Grand Prince Hyoryŏng (29 January 1396 – 22 June 1486), personal name Yi Po, was the second son of King Taejong of Joseon and his wife, Queen Wongyeong. He was the elder brother of Sejong the Great.

== Family ==
- Father
  - King Taejong of Joseon (16 May 1367 – 10 May 1422)
- Mother
  - Queen Wongyeong of the Yeoheung Min clan (11 July 1365 – 10 July 1420)
- Siblings
  - Older sister: Princess Jeongsun (1385–1460)

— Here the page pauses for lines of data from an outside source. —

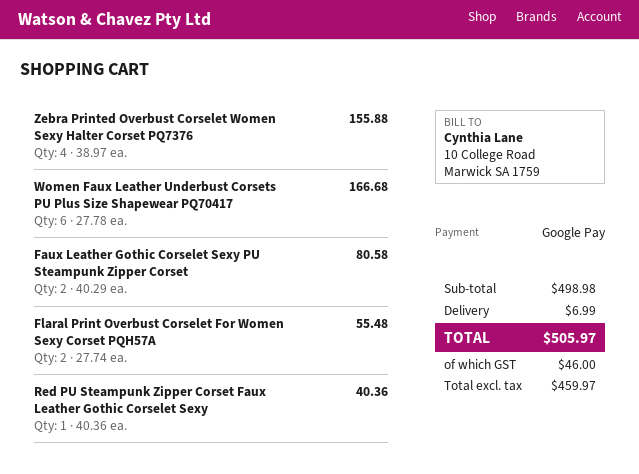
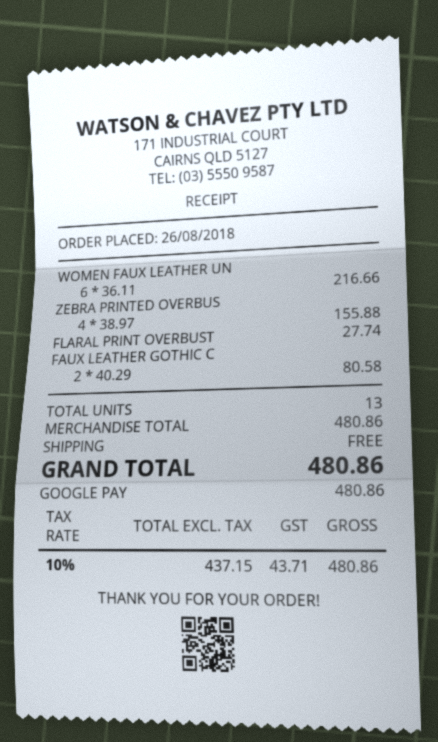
Women Faux Leather Underbust Corsets PU Plus Size Shapewear PQ70417: 6 x 27.78 = 166.68 -> 6 x 36.11 = 216.66
Flaral Print Overbust Corselet For Women Sexy Corset PQH57A: 2 x 27.74 = 55.48 -> 1 x 27.74 = 27.74
Red PU Steampunk Zipper Corset Faux Leather Gothic Corselet Sexy: 1 x 40.36 = 40.36 -> none
subtotal: 498.98 -> 480.86
shipping: 6.99 -> 0.00
net: 459.97 -> 437.15
tax: 46.00 -> 43.71
total: 505.97 -> 480.86

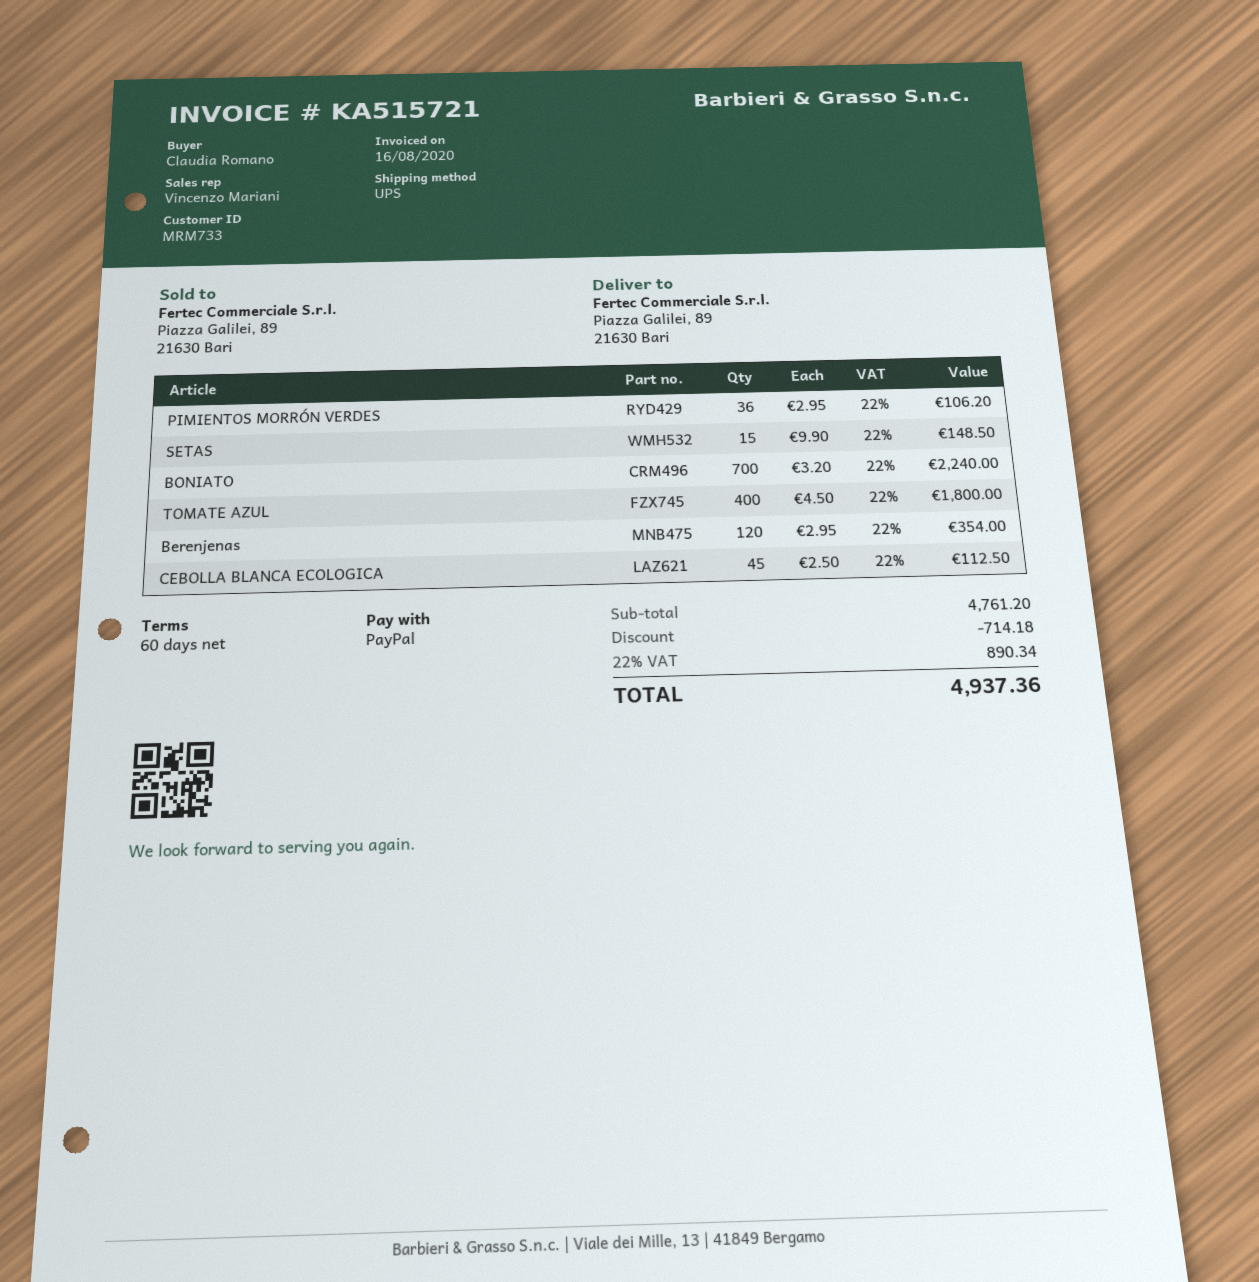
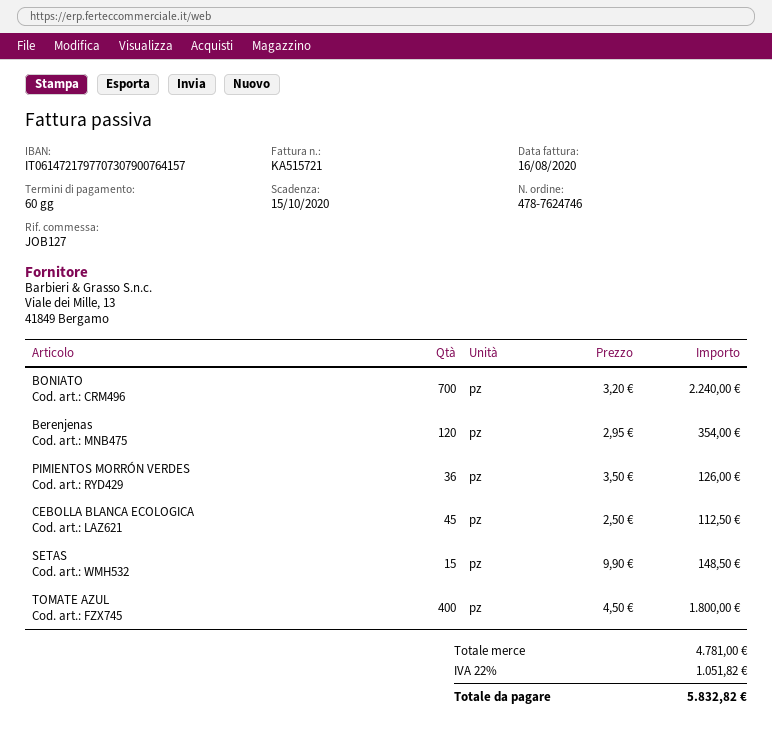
PIMIENTOS MORRÓN VERDES: 36 x 2.95 = 106.20 -> 36 x 3.50 = 126.00
subtotal: 4761.20 -> 4781.00
discount: 714.18 -> none
tax: 22% = 890.34 -> 22% = 1051.82
total: 4937.36 -> 5832.82

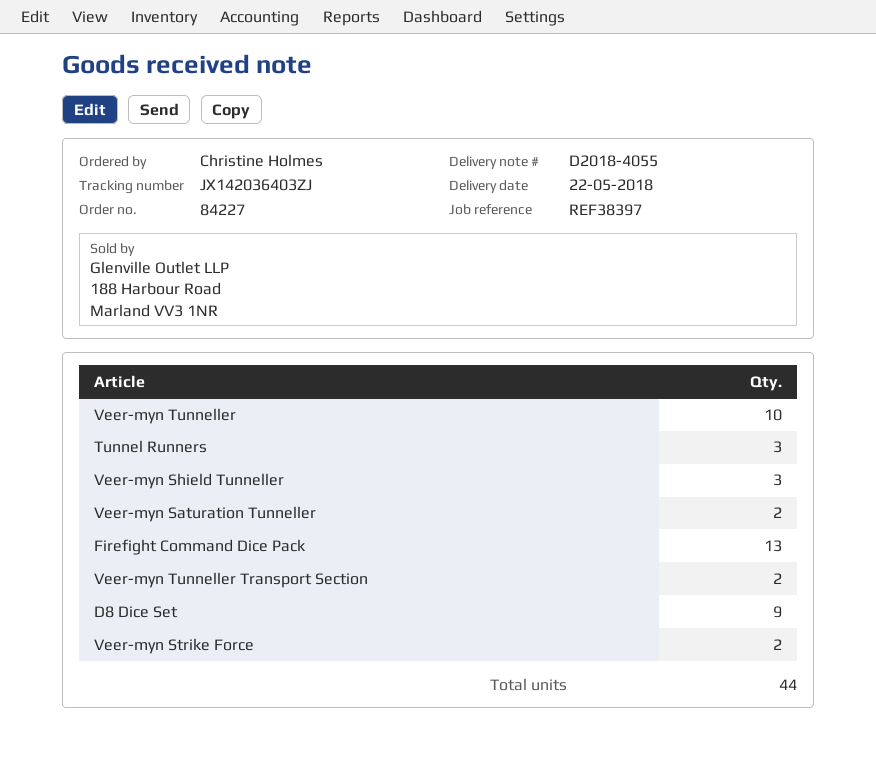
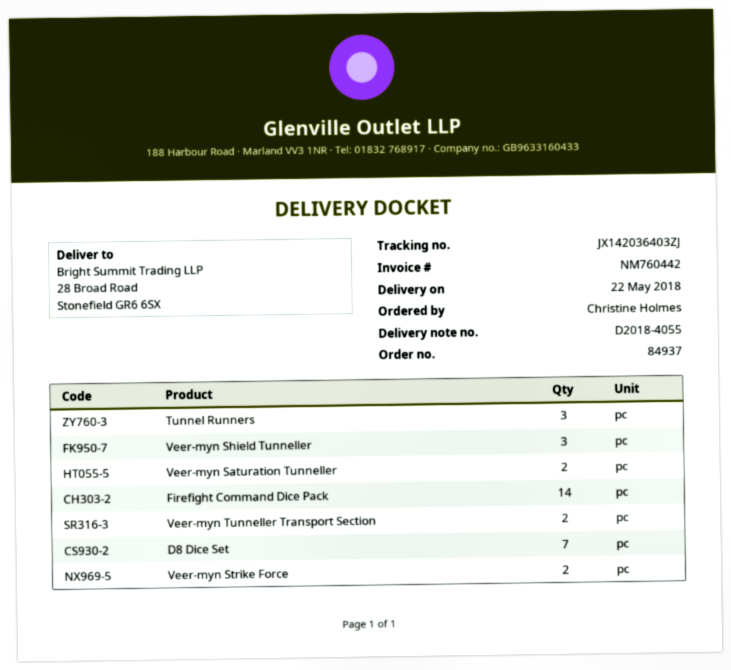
order number: 84227 -> 84937
Veer-myn Tunneller: 10 -> none
Firefight Command Dice Pack: 13 -> 14
D8 Dice Set: 9 -> 7

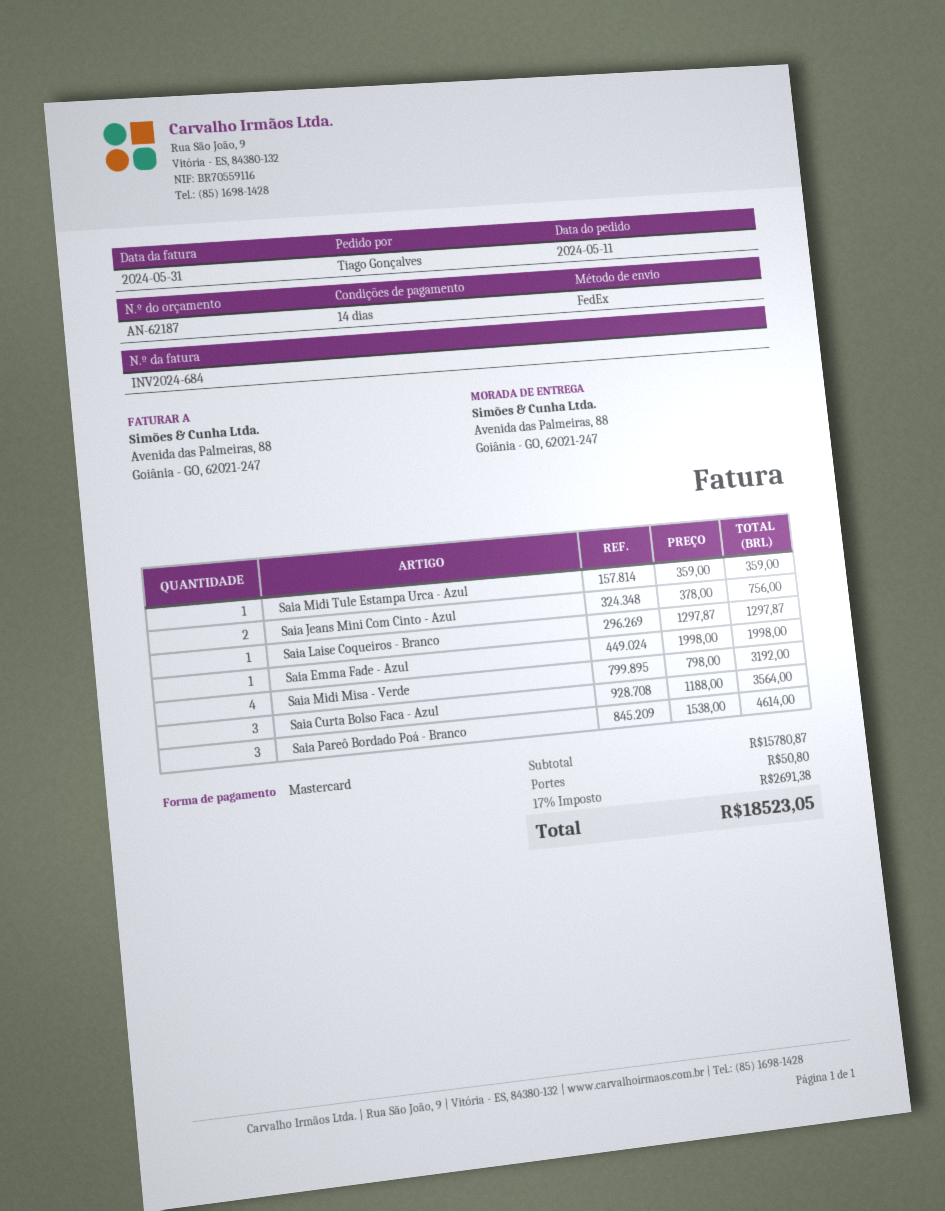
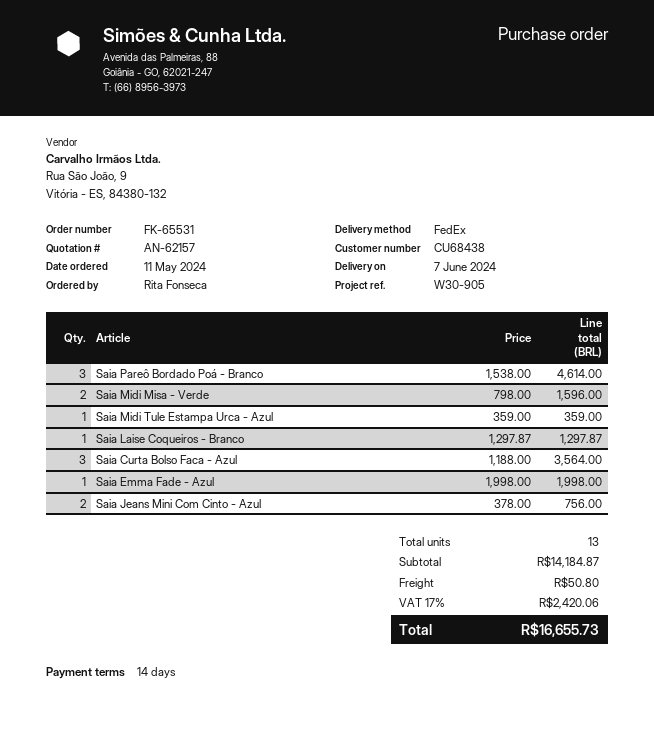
quote number: AN-62187 -> AN-62157
ordered by: Tiago Gonçalves -> Rita Fonseca
Saia Midi Misa - Verde: 4 x 798.00 = 3192.00 -> 2 x 798.00 = 1596.00
subtotal: 15780.87 -> 14184.87
tax: 17% = 2691.38 -> 17% = 2420.06
total: 18523.05 -> 16655.73

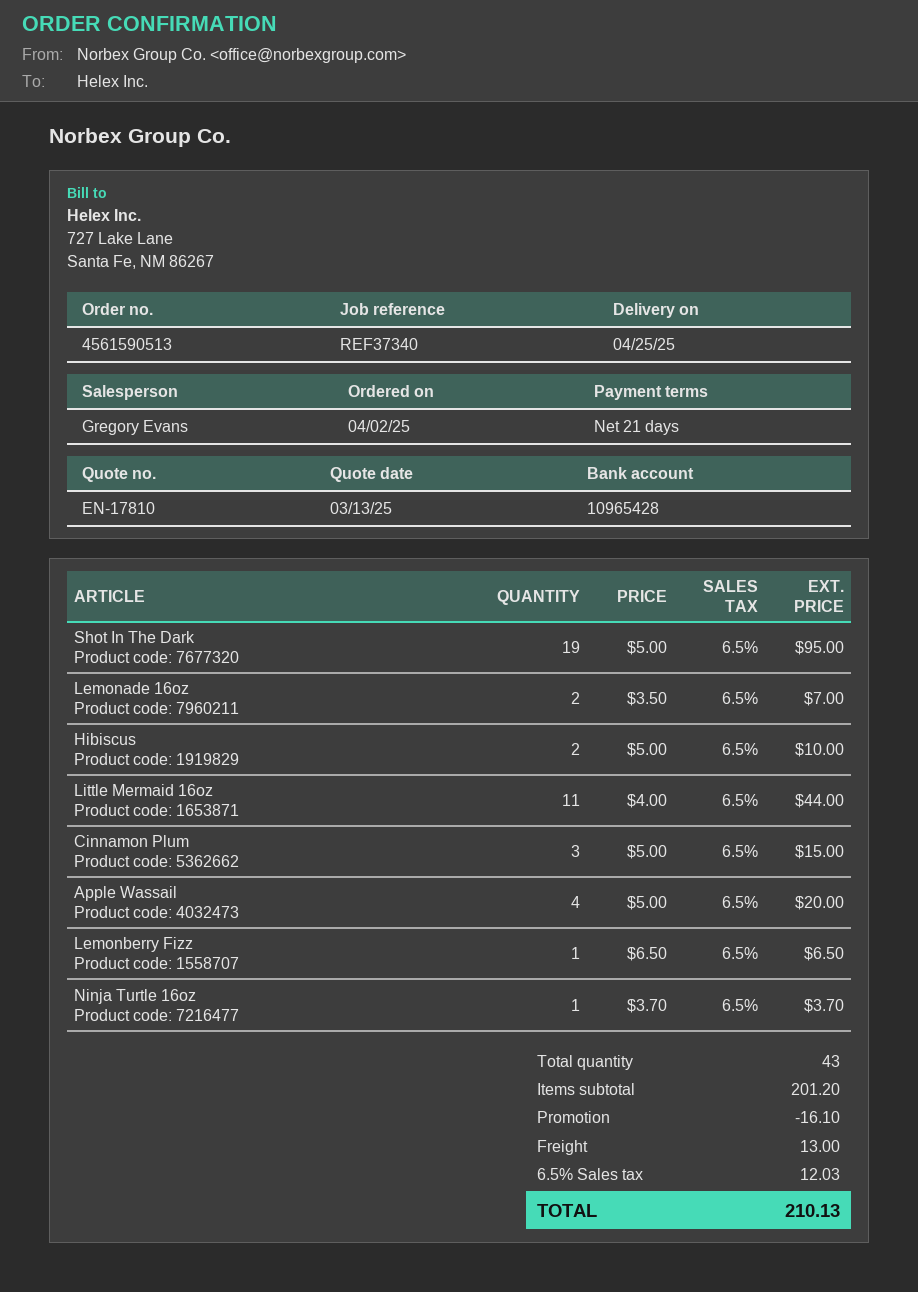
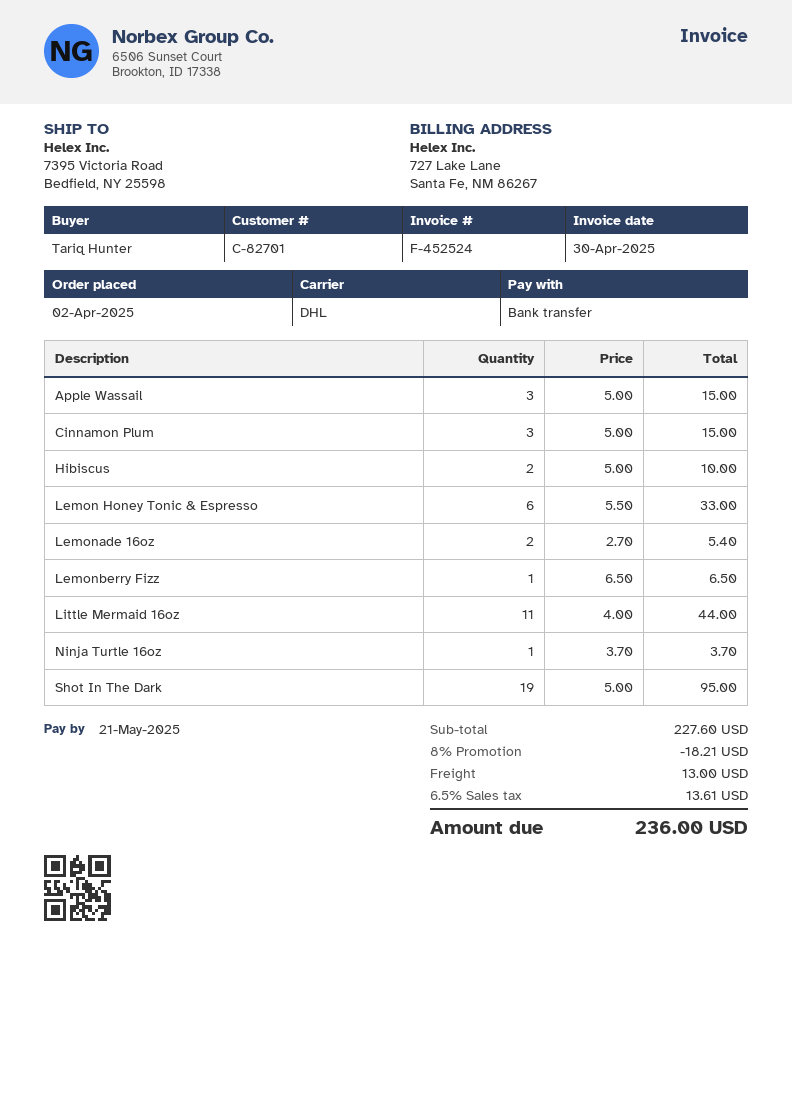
Lemonade 16oz: 2 x 3.50 = 7.00 -> 2 x 2.70 = 5.40
Apple Wassail: 4 x 5.00 = 20.00 -> 3 x 5.00 = 15.00
Lemon Honey Tonic & Espresso: none -> 6 x 5.50 = 33.00
subtotal: 201.20 -> 227.60
discount: 16.10 -> 18.21
tax: 6.5% = 12.03 -> 6.5% = 13.61
total: 210.13 -> 236.00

  - Older sister: Princess Gyeongseong (1387–1455)
  - Older brother: Grand Prince Yi Il-nam (대군 이일남; 李一男; 1389)
  - Older brother: Grand Prince Yi Yi-nam (대군 이이남; 李二男; 1390)
  - Older brother: Grand Prince Yi Sam-nam (대군 이삼남; 李三男; 1392)
  - Older sister: Princess Gyeongan (1393 – 22 April 1415)
  - Older brother: Yi Je, Grand Prince Yangnyeong (1394–1462)
  - Younger brother: King Sejong of Joseon (1397–1450)
    - Sister-in-law: Queen Soheon of the Cheongseong Shim clan (12 October 1395 – 19 April 1446)
  - Younger sister: Princess Jeongseon (1404–1424)
  - Younger brother: Yi Jong, Grand Prince Seongnyeong (1405–1418)
  - Younger brother: Grand Prince Yi Chung (대군 이충; 1407–1453)
- Consorts and their respective issue:
1. Grand Princess Consort Yeseong of the Haeju Jeong clan (1394–1470); (Note: She was the aunt of Princess Gyeonghye's husband and of Grand Prince Yeongeung's wife, Princess Consort Chunseong as well as a grandmother-in-law) eldest daughter of Jeong Yeok (정역; 鄭易; 1367–1425)
  1. Yi Chae, Prince Uiseong (1411–1493)
  2. Yi Chin, Prince Seowon (1413–1475)
  3. Yi Hap, Prince Boseong (1416 – 1 September 1499)
  4. Yi Mil, Prince Nakan (1417–1474)
  5. Yi Jeong, Prince Yeongcheon (1422–?)
  6. Yi Ui, Prince Woncheon (1423–1476)
  7. Princess Yi of the Third Senior Rank (1426–?)
  8. Princess Biin of the Third Senior Rank (12 June 1427 – 24 December 1514)
  9. Princess Yi of the Third Senior Rank (1431–?)
2. Lady Son of the Pyeonghae Son clan (1400–?)
  1. Princess Yi of the Third Senior Rank (1418–?)
  2. Yi Nang (1430–?)
  3. Princess Yi of the Third Senior Rank (1437–?)